The utilization of scaffolds for enzyme immobilization involves advanced bionanotechnology applications in biorefinery fields, which can be achieved by optimizing the function of various enzymes. This review presents various current scaffolding techniques based on proteins, microbes and nanomaterials for enzyme immobilization, as well as the impact of these techniques on the biorefinery of lignocellulosic materials. Among them, architectural scaffolds have applied to useful strategies for protein engineering to improve the performance of immobilized enzymes in several industrial and research fields. In complexed enzyme systems that have critical roles in carbon metabolism, scaffolding proteins assemble different proteins in relatively durable configurations and facilitate collaborative protein interactions and functions. Additionally, a microbial strain, combined with designer enzyme complexes, can be applied to the immobilizing scaffold because the in vivo immobilizing technique has several benefits in enzymatic reaction systems related to both synthetic biology and metabolic engineering. Furthermore, with the advent of nanotechnology, nanomaterials possessing ideal physicochemical characteristics, such as mass transfer resistance, specific surface area and efficient enzyme loading, can be applied as novel and interesting scaffolds for enzyme immobilization. Intelligent application of various scaffolds to couple with nanoscale engineering tools and metabolic engineering technology may offer particular benefits in research.

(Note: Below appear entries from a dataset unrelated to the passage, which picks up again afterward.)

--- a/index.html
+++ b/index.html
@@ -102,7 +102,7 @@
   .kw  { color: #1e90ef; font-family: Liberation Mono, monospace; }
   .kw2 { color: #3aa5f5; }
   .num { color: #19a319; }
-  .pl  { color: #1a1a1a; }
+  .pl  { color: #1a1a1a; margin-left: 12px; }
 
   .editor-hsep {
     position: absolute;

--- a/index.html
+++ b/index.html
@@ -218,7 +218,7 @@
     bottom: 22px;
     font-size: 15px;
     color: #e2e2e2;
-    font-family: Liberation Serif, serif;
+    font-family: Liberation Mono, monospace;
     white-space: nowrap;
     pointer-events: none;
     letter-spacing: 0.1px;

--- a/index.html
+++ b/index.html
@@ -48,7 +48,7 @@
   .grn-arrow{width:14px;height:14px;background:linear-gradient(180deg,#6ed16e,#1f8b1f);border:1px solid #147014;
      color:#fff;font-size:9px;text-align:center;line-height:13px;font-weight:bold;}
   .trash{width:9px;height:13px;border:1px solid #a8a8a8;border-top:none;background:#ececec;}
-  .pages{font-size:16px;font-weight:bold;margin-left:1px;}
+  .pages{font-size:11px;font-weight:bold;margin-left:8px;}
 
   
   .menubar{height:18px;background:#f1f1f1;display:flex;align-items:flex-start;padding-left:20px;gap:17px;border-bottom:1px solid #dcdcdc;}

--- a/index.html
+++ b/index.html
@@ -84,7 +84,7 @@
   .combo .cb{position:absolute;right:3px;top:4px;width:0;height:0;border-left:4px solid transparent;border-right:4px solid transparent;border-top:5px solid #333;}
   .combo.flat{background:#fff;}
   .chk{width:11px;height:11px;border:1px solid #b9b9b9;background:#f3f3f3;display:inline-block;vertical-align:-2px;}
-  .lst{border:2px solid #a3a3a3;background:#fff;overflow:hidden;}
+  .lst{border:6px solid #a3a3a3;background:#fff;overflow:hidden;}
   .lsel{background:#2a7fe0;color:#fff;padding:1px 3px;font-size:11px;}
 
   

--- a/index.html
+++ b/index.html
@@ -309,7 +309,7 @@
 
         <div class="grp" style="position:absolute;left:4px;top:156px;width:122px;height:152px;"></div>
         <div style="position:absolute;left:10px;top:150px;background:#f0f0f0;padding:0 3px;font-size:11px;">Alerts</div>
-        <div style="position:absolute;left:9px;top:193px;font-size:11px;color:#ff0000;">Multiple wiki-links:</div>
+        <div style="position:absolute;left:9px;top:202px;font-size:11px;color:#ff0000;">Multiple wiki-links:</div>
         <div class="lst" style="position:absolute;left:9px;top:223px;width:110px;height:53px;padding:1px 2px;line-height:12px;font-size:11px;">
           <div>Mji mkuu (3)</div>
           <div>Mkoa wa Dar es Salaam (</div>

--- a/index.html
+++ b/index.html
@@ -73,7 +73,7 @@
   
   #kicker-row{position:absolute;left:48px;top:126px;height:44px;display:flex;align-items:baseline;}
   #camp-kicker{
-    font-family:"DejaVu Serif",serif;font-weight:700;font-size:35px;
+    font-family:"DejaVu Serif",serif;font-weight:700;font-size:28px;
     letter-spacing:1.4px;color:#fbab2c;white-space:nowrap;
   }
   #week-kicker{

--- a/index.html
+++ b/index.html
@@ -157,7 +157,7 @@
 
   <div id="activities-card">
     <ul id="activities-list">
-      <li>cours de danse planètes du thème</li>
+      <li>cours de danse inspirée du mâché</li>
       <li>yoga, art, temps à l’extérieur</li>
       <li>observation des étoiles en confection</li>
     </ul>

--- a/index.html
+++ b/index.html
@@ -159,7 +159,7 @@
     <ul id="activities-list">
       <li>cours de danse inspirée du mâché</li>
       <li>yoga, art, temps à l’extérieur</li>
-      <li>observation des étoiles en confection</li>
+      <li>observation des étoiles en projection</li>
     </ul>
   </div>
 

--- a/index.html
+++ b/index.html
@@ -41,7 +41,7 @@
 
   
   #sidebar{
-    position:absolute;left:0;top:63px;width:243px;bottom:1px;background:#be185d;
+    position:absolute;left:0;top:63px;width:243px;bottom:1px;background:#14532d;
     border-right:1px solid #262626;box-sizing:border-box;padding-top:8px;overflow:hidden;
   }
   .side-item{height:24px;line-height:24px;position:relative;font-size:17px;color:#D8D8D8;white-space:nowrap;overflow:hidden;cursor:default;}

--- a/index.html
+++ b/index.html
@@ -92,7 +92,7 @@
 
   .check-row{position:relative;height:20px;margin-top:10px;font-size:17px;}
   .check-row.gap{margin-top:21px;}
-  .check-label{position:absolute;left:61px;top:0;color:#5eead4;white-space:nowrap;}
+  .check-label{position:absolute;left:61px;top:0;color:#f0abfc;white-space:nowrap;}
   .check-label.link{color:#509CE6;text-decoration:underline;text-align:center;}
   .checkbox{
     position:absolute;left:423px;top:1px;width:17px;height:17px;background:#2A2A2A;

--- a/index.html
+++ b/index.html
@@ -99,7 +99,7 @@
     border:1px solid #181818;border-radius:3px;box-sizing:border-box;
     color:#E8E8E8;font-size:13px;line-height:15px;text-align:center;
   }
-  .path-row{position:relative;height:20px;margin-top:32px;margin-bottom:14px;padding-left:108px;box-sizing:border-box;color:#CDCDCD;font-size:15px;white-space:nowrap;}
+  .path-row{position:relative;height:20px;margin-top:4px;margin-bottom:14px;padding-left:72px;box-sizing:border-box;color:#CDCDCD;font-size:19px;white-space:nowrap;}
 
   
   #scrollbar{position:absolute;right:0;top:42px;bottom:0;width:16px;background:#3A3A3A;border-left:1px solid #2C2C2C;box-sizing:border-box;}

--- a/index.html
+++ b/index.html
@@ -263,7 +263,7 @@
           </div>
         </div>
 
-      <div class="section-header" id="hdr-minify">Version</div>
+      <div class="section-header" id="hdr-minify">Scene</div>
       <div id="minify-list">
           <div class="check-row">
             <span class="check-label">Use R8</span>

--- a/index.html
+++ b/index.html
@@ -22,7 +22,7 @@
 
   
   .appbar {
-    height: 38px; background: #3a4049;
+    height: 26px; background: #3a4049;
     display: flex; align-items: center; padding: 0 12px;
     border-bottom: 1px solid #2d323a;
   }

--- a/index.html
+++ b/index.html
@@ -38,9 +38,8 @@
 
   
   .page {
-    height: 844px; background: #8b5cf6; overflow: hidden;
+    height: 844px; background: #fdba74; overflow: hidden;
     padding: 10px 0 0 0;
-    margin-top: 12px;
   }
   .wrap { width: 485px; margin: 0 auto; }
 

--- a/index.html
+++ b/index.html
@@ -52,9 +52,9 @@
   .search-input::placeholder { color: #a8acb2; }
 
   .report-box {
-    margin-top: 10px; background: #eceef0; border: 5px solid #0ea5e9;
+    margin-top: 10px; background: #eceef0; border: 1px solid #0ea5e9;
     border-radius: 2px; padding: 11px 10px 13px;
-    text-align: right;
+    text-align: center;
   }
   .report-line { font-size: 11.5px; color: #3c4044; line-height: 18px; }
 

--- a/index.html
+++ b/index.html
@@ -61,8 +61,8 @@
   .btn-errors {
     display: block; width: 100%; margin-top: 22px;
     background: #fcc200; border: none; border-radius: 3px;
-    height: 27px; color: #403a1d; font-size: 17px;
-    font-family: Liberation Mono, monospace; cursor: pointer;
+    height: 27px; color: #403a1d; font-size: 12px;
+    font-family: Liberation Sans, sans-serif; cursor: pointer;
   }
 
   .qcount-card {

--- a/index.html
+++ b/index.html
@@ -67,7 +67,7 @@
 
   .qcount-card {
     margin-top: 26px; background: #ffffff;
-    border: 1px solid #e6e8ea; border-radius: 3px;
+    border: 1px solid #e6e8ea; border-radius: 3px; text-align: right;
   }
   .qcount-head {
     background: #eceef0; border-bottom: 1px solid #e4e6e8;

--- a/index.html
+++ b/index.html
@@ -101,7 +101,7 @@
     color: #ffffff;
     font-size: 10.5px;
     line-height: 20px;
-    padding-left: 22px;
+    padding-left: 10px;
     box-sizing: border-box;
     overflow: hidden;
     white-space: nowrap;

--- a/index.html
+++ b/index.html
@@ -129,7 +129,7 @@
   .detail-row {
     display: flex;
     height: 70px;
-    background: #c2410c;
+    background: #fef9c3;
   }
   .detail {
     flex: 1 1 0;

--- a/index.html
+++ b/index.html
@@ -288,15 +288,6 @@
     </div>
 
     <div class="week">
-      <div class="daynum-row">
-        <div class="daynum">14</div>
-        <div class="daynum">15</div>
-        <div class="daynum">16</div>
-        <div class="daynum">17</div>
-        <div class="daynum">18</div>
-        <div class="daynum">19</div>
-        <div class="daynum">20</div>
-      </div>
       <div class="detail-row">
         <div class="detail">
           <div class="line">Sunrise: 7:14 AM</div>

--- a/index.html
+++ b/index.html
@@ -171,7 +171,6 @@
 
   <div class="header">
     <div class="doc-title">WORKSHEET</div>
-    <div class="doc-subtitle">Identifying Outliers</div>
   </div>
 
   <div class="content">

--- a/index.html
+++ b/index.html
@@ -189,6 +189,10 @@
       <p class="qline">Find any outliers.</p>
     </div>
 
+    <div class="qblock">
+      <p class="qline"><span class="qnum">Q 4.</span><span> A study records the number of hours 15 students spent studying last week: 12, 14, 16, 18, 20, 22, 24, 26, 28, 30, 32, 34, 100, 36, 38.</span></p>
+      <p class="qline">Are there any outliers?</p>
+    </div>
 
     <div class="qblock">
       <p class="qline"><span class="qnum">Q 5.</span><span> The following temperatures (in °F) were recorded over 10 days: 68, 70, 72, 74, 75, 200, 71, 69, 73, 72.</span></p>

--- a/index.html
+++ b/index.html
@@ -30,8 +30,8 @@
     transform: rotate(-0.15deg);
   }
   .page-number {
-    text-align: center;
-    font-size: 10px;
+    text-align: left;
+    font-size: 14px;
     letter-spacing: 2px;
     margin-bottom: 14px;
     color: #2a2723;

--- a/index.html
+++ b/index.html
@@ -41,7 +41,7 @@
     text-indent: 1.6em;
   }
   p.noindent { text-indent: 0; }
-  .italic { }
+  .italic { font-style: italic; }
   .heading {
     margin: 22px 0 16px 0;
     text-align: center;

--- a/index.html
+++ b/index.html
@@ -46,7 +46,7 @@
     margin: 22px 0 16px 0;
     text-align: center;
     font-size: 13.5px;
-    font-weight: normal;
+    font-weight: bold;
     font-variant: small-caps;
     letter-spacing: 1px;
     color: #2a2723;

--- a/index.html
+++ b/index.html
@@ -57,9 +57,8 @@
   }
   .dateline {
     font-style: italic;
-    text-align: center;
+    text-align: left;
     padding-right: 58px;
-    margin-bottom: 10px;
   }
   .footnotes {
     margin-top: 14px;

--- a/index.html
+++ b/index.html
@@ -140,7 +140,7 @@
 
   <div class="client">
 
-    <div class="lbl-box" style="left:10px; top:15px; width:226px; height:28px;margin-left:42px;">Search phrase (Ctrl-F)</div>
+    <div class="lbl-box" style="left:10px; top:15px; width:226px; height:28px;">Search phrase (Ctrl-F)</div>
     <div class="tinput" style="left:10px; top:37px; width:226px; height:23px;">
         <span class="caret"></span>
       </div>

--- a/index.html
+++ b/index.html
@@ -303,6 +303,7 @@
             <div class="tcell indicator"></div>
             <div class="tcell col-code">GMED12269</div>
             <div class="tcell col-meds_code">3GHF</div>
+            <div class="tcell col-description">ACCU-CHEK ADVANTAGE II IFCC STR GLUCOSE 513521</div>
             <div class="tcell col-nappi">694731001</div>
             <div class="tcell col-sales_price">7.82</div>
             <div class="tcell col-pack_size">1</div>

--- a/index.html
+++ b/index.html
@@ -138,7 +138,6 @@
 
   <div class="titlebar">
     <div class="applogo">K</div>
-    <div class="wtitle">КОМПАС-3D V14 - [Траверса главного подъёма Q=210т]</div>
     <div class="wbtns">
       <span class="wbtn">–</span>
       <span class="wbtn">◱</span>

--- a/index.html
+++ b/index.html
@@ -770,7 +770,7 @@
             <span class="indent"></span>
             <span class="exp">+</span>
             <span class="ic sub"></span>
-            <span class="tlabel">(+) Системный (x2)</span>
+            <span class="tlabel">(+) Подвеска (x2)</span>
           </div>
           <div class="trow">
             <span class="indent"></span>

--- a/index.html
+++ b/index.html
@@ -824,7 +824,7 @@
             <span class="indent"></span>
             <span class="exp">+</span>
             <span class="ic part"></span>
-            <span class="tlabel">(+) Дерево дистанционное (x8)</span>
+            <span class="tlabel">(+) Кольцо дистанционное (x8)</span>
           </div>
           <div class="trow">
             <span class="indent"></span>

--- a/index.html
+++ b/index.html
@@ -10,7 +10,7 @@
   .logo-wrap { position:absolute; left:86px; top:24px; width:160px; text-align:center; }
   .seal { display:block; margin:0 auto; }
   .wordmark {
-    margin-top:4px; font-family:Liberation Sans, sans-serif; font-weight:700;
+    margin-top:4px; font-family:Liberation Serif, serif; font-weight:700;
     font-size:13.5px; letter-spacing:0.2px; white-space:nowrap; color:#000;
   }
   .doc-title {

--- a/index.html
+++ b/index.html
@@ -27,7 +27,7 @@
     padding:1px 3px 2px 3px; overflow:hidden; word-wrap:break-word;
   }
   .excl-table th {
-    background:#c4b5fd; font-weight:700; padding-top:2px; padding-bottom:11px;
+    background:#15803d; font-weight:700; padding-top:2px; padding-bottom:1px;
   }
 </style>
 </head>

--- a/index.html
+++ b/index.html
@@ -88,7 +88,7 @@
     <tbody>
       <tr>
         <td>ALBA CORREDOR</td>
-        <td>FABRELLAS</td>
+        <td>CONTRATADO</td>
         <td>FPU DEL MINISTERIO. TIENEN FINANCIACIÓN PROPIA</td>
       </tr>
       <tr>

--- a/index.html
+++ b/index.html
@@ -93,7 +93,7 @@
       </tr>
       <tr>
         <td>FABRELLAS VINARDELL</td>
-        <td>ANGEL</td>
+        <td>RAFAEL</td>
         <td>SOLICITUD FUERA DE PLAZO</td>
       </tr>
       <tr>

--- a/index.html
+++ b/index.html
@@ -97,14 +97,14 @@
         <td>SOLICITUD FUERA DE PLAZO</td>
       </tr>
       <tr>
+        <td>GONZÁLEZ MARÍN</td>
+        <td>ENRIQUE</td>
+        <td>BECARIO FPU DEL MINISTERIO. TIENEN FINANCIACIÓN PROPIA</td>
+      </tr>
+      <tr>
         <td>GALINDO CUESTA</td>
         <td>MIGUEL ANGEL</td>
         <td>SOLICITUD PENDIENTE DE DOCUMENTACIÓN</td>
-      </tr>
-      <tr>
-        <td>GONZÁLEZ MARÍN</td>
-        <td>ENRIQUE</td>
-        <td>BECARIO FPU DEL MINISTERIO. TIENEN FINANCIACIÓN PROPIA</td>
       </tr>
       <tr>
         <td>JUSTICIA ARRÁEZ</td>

Keywords: Cell surface anchoring; Designer enzyme; Nanoparticle; Scaffold; Whole-cell biocatalyst.

Figure 1

Diagram illustrates the background of renewable biomass utilization and biorefineries using enzyme complexes. The enzyme complex is composed of hydrolysis enzymes and various types of scaffolds such as protein scaffolds, microbial scaffolds and nanomaterial scaffolds. The scaffold‐assembled enzymes have a high level of hydrolysis activity and can convert the various biomasses to valuable biomaterials.

Figure 2

The Diagram illustrates the structural organization of the plant cell wall. Enzymatic degradation of cellulose is protected by hemicelluloses and lignin. (A) Simple chemical composition of cellulose as glucose polymer and three types of cellulases for its enzymatic degradation. (B) Various components of hemicellulose with xylose backbone and multiple sets enzymes for its enzymatic hydrolysis.

Figure 3

Schematic illustrations of protein scaffolds based on the cellulosome system. (A) Native protein scaffold CbpA and CipA from C. cellulovorans and C. thermocellum, respectively. Dockerin‐cohesin interactions from different Clostridia strains have interspecies specificity. Thus, the cohesin modules in each strain were able to discriminate the dockerins in other strains. (B) Small recombinant protein scaffolds, miniCbpA and miniCipA, derived from native protein scaffolds CbpA and CipA, respectively. In addition, chimeric protein scaffolds combined with various cohesin modules from different Clostridia strains. Because the native protein scaffold is too large for expression by industrial microbe hosts, scaffoldin was spliced into a small recombinant protein scaffolds.

Figure 4

Schematic illustrations of advanced application of the microbial scaffold as surface display tool in bionanotechnology. Surface display based on anchoring modules for in vivo and in vitro immobilizations is shown as a diagram. The replacement of anchoring domains in protein scaffolds also leads to immobilization of enzymes on cell surface.

Figure 5

Four main methodologies for linking enzymes to nanoparticles, including (A) electrostatic adsorption, (B) covalent attachment to functionalized nanoparticles, (C) conjugation using proteins with a specific affinity, and (D) direct conjugation to the nanoparticle surface.